In the beginning, athletic director Wren Baker said his evaluation would not be based on the number of wins but the direction of the program under Brown, which remains very much up in the air. It looks better with two wins, naturally, but are they on a march toward national respect?
Brown has done everything right with the program except earn it the place it the respect it used to have around the country. How else do you explain that No. 14 pick in the conference; the fact that it has not been ranked since Brown was named coach?
What’s more, it seems to be a long way from being considered an elite team.
Of course, you need a measuring stick for this, so let’s try this one.
WVU has played two ranked teams this season — opening with Penn State and playing their last game against Oklahoma.
You can twist and bend things any way you want, but they were outclassed in both.
How do you know? The numbers tell you so.
WVU has been outscored, 97-35, in the two games. There’s no way to present that in a positive light.
They have given up a total of 1,022 yards in the two games while gaining 638 yards.
That is a deep hole.
This is not to question whether progress has been made. Last season WVU beat Oklahoma for the first time in the Big 12 and the year before barely lost.
That left them believing they could go into Norman this year and walk out with a win.
I think when they finally get through totaling up Oklahoma’s points and yards from that last game — sometime early Saturday morning, maybe — you’ll find they came up short.
Short like Sammy Davis Jr. standing alongside Wilt Chamberlain.
Make no doubt, Wren Baker was hoping that this year would make his decision easier than it is, that things would play either with undisputed progress or with clear signals that a change should be made.
Hasn’t happened. This has been a team with highs and lows, one that showed flashes of progress, but not necessarily potential because, in college football today, your team next year may not look anything like it does this year.
This is a core of solid young players and players like Zach Frazier, the All-American center, who could come back next year, but as it is with Baker, those players are evaluating whether to stay or go.
It’s a tenuous situation and the next two games — home against Cincinnati and at Baylor — are winnable.

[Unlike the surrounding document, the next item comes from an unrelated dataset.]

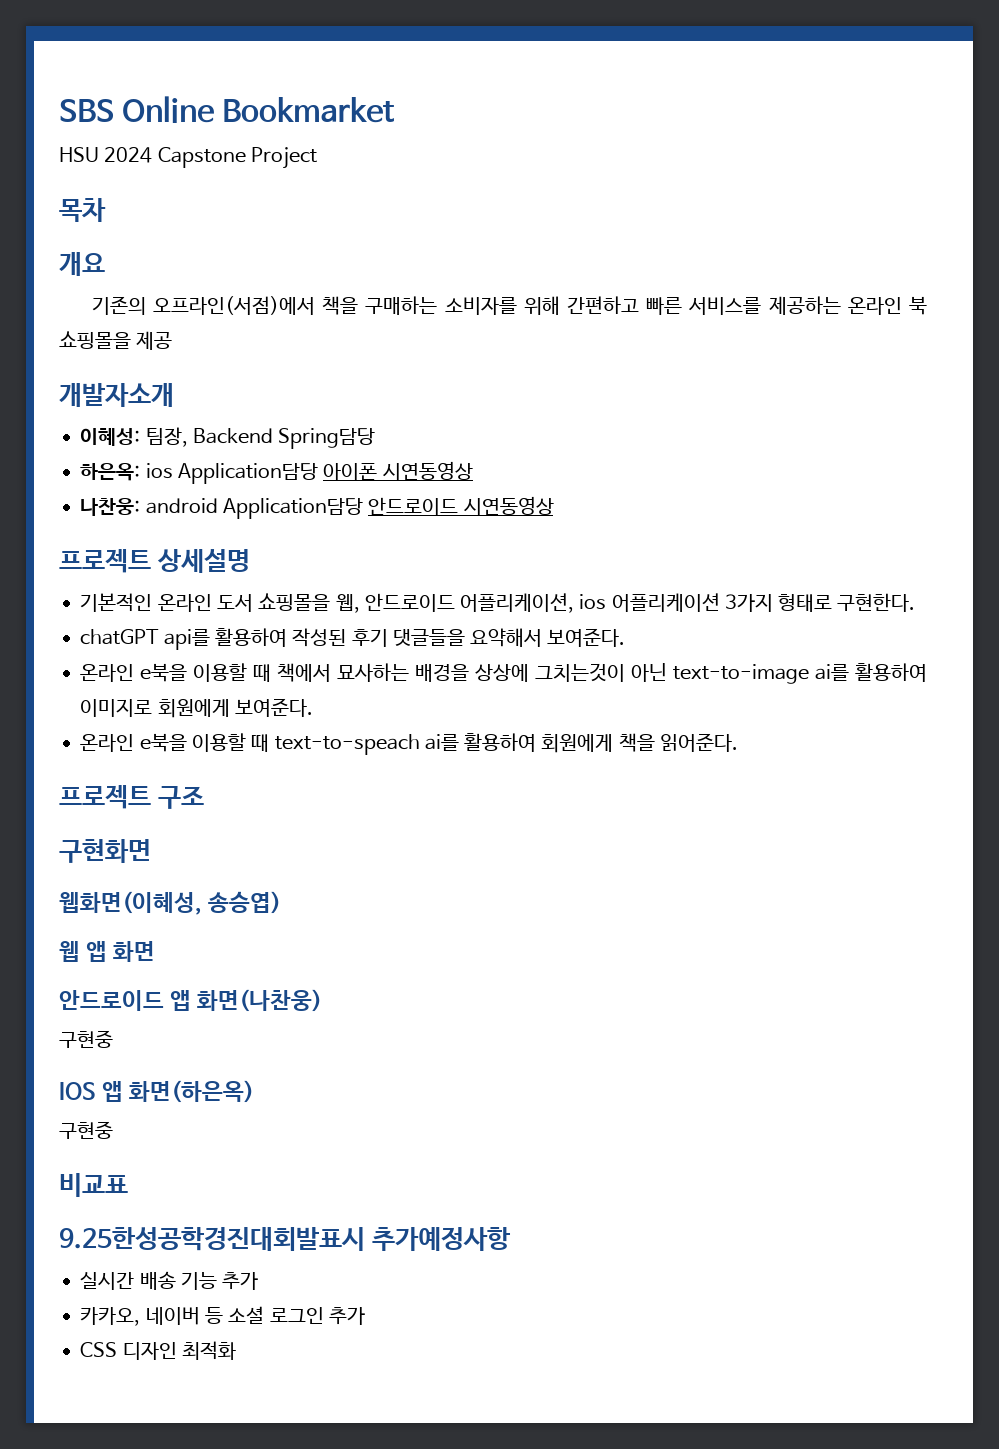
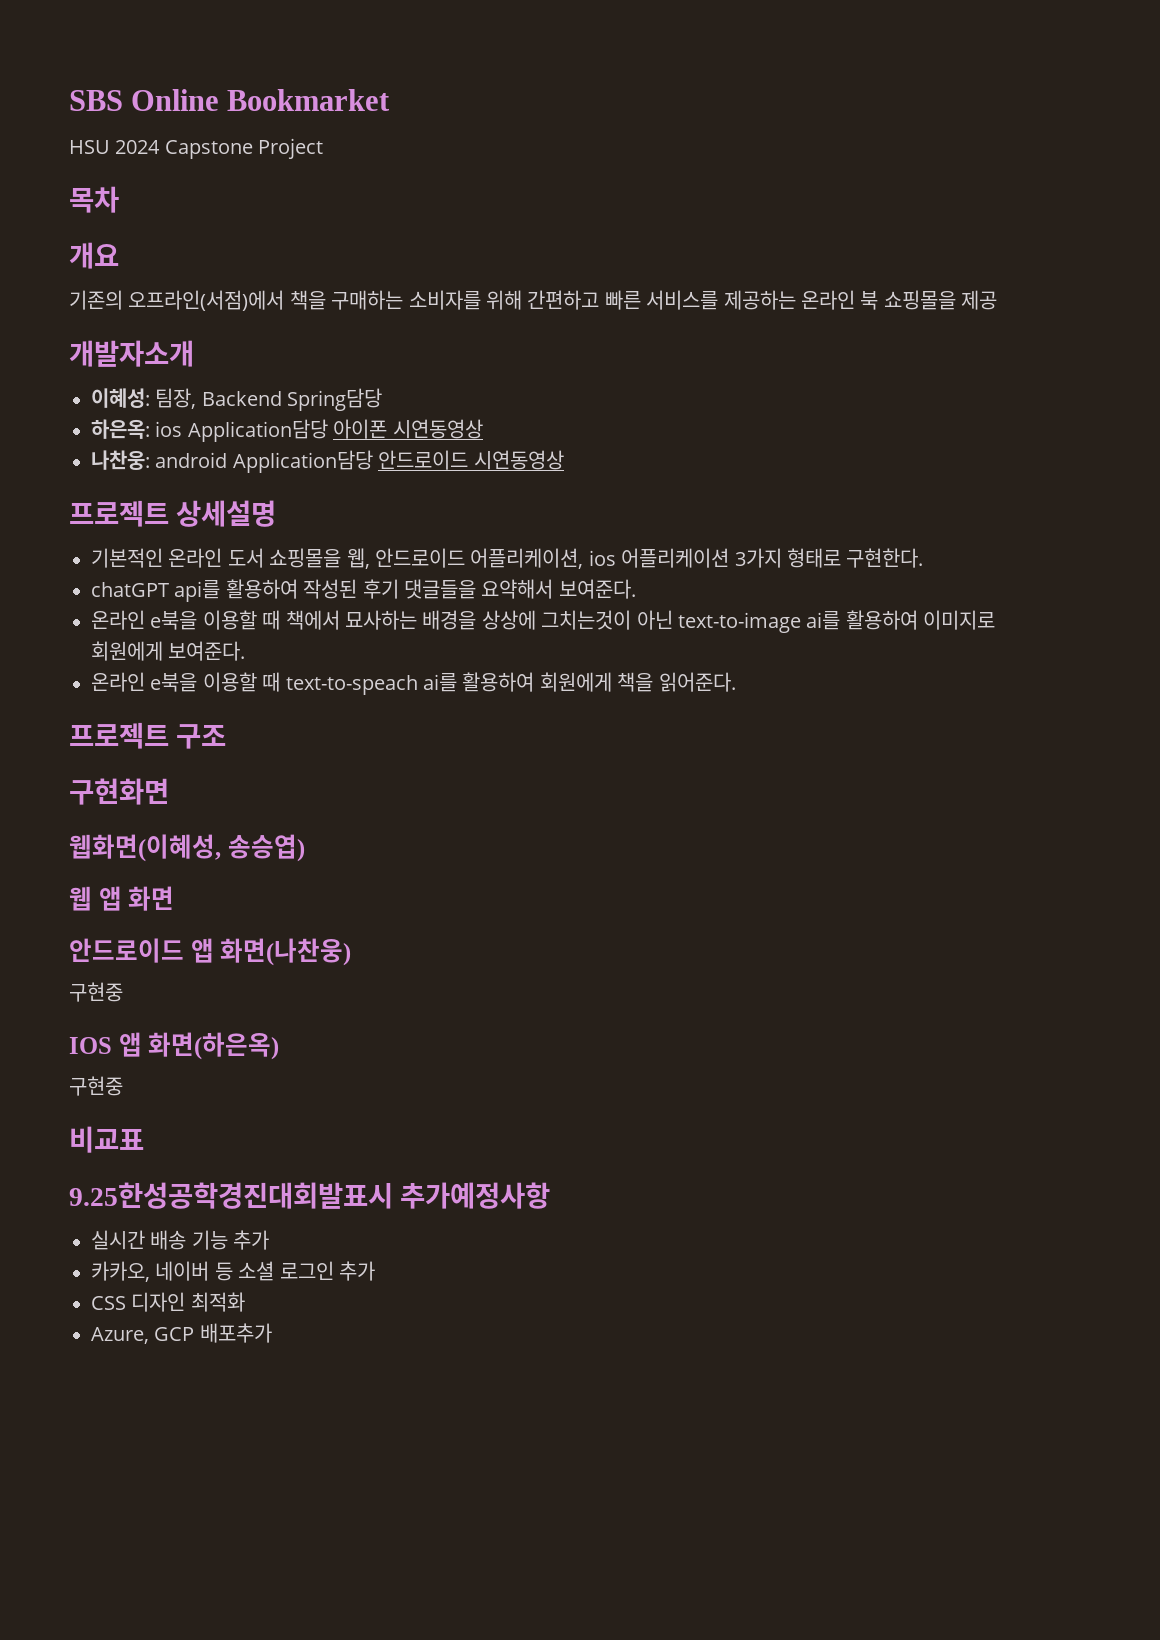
+ Azure, GCP 배포추가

While Baker isn’t counting wins, be assured he’s counting on wins to make it easier to bring Brown back.
It is important for him to let it play out, for to decide to change coaches after the Oklahoma game would be as wrong as it would have been to decide to keep him off the two previous weeks when the Mountaineers won at UCF, 41-28, and at home, 37-7, over BYU.
Certainly, by now, Baker has compiled a list of candidates should he opt to move that way, but the conclusion to this story has not yet been written.